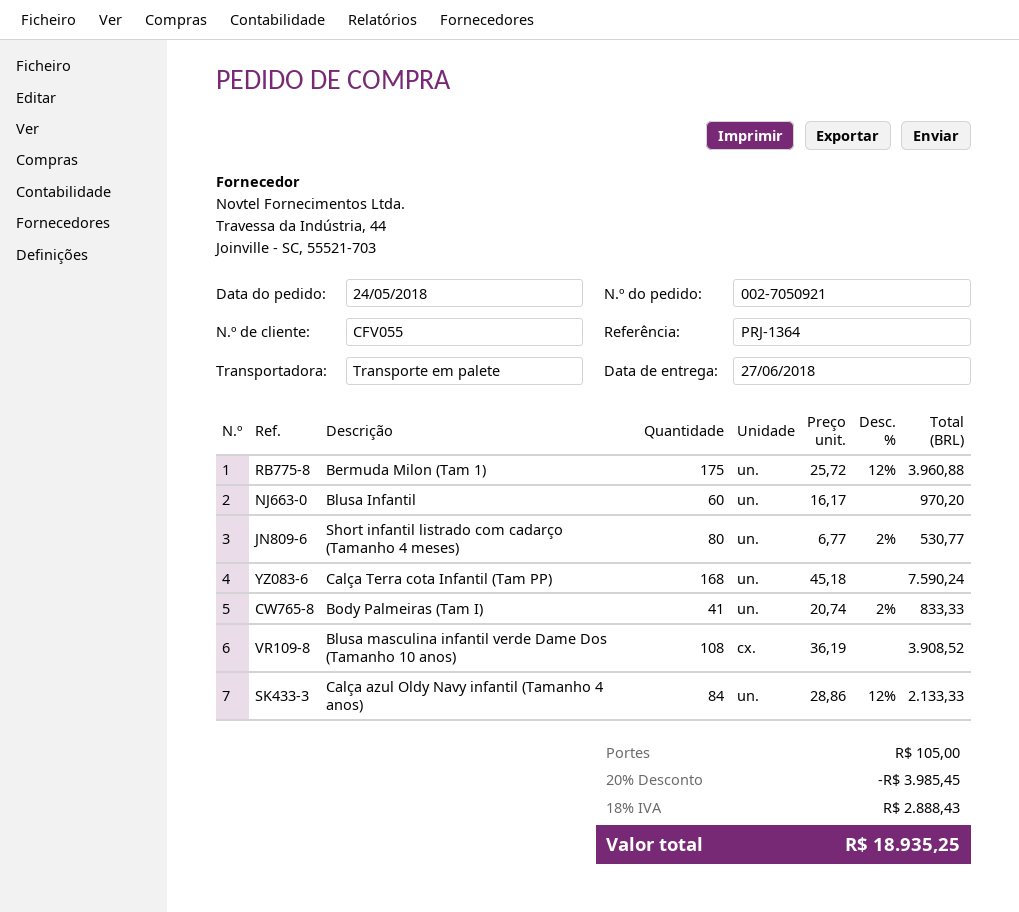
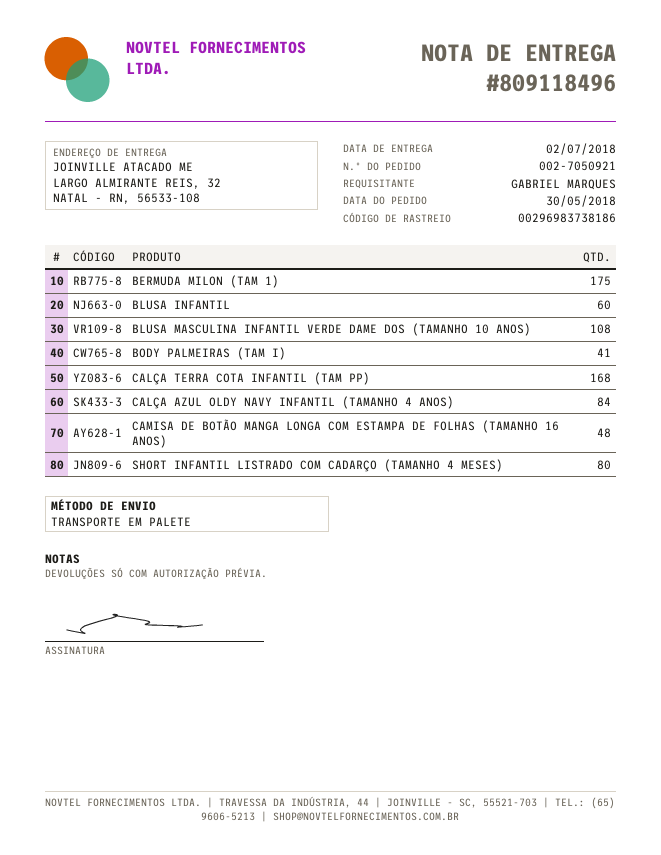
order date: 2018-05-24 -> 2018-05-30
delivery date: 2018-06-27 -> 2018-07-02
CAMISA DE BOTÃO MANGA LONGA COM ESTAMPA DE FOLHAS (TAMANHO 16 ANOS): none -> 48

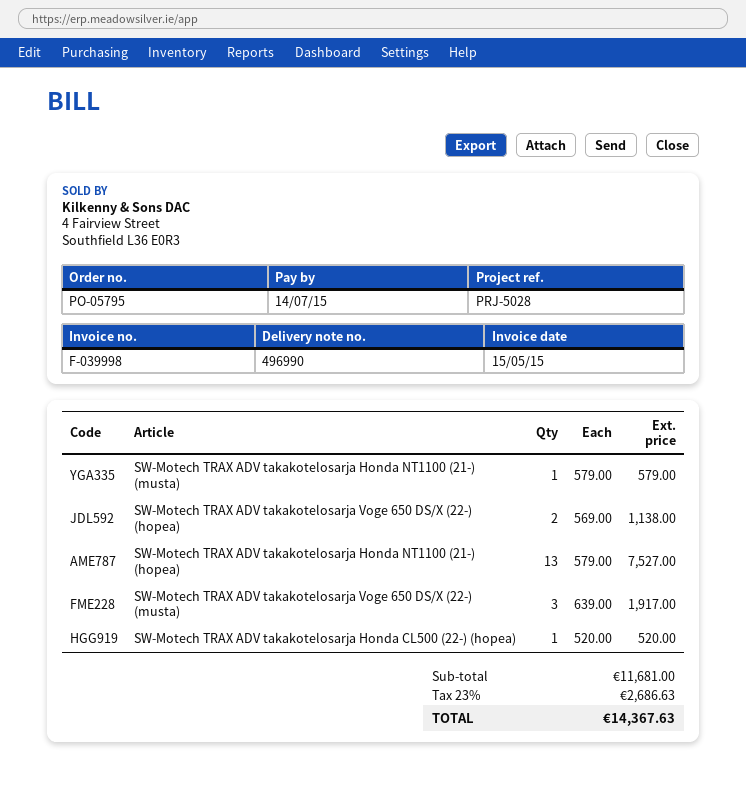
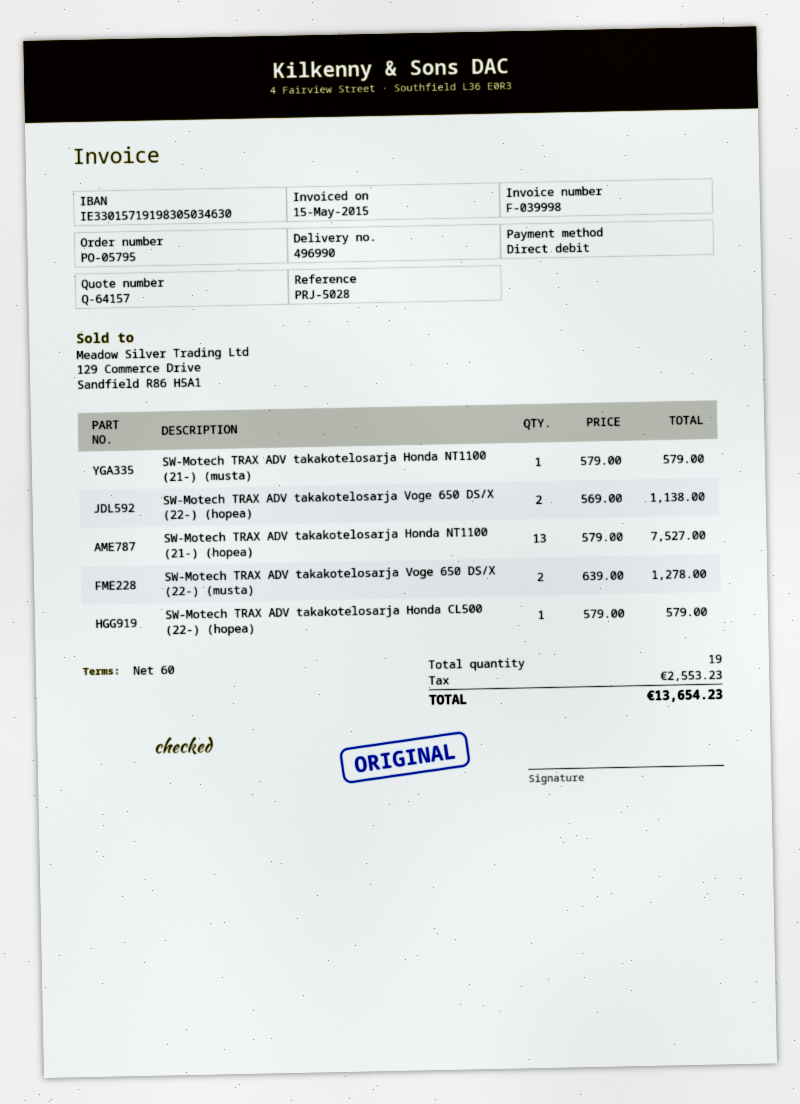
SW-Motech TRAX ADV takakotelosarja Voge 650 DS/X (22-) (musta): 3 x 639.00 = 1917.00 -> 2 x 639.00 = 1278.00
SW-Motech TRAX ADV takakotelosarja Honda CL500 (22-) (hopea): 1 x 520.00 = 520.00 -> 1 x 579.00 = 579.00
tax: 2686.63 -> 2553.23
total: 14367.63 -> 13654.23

============================================================

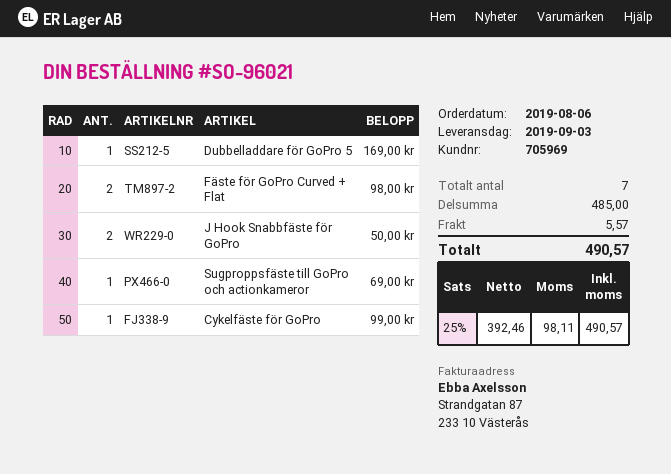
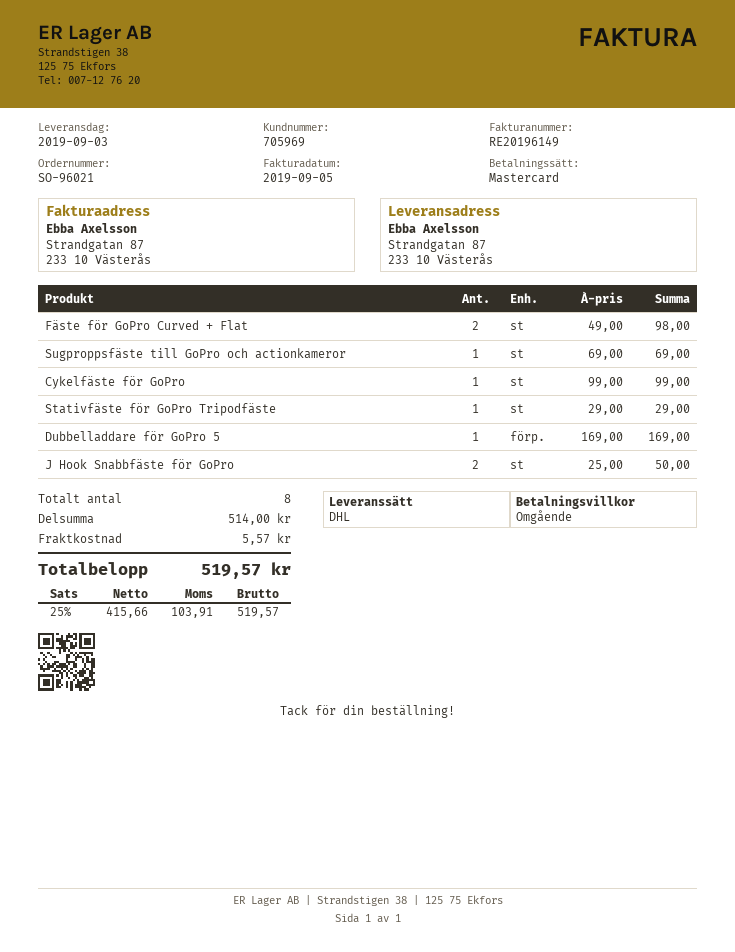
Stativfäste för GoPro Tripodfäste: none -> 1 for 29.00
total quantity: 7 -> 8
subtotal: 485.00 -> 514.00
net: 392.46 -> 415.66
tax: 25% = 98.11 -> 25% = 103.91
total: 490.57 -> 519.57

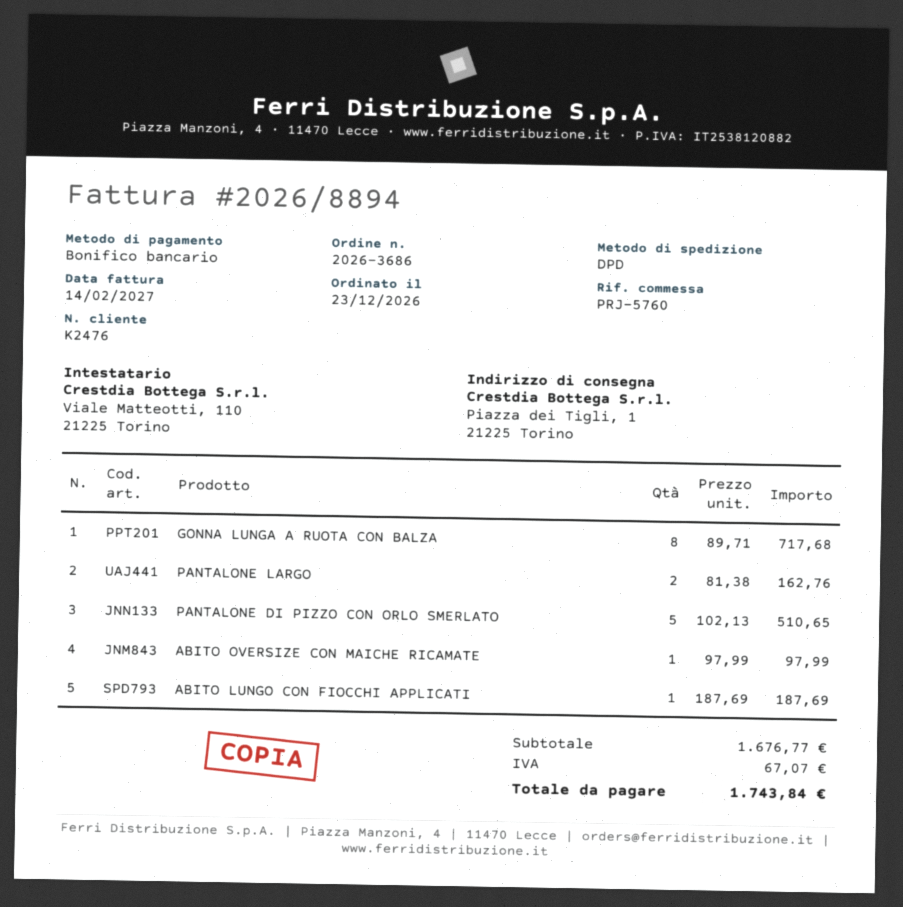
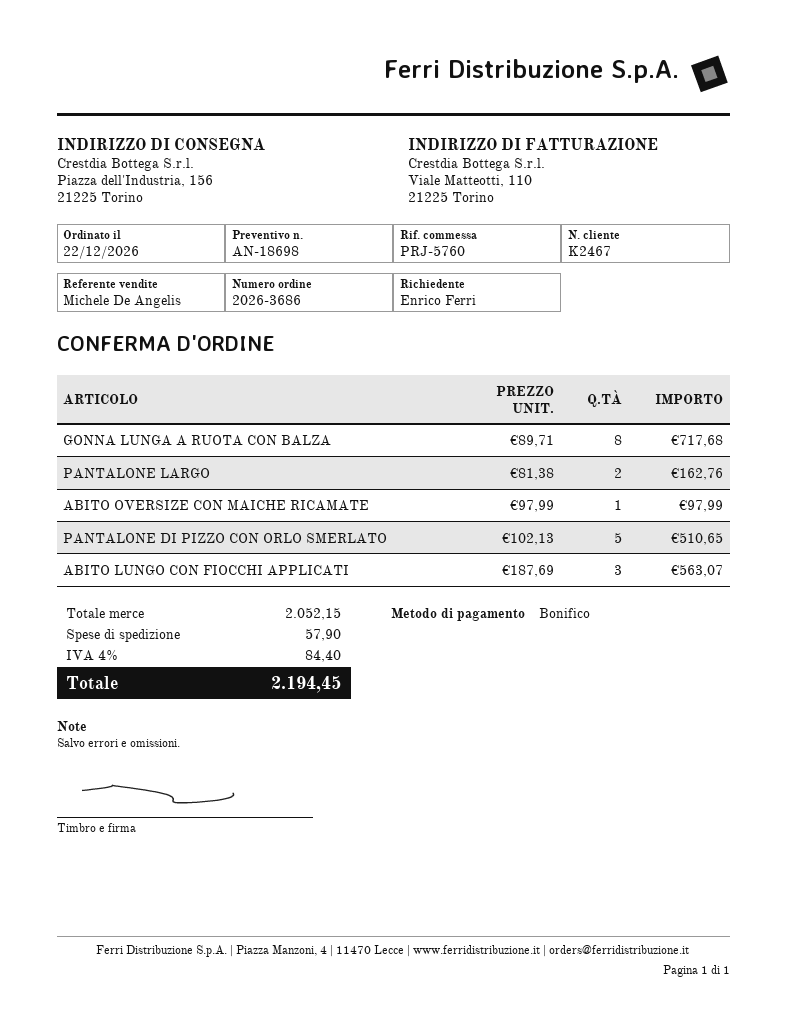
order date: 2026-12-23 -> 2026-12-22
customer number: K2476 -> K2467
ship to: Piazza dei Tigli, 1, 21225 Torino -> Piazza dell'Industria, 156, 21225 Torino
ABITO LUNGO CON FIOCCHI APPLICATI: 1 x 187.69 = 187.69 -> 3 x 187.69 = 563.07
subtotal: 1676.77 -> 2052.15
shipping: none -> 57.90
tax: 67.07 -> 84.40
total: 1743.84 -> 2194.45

============================================================

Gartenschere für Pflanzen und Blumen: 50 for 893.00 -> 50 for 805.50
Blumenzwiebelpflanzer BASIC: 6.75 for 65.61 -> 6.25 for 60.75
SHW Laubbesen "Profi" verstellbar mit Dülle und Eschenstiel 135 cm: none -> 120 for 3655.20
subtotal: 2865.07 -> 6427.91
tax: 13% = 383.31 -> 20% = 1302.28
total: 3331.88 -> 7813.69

============================================================

Above are the entries. Copy exactly the part that opens with the line containing "Gartenschere für Pflanzen" and closes with the line containing "total: 3331.88 -> 7813.69", and no more.

### THE ANSWER
Gartenschere für Pflanzen und Blumen: 50 for 893.00 -> 50 for 805.50
Blumenzwiebelpflanzer BASIC: 6.75 for 65.61 -> 6.25 for 60.75
SHW Laubbesen "Profi" verstellbar mit Dülle und Eschenstiel 135 cm: none -> 120 for 3655.20
subtotal: 2865.07 -> 6427.91
tax: 13% = 383.31 -> 20% = 1302.28
total: 3331.88 -> 7813.69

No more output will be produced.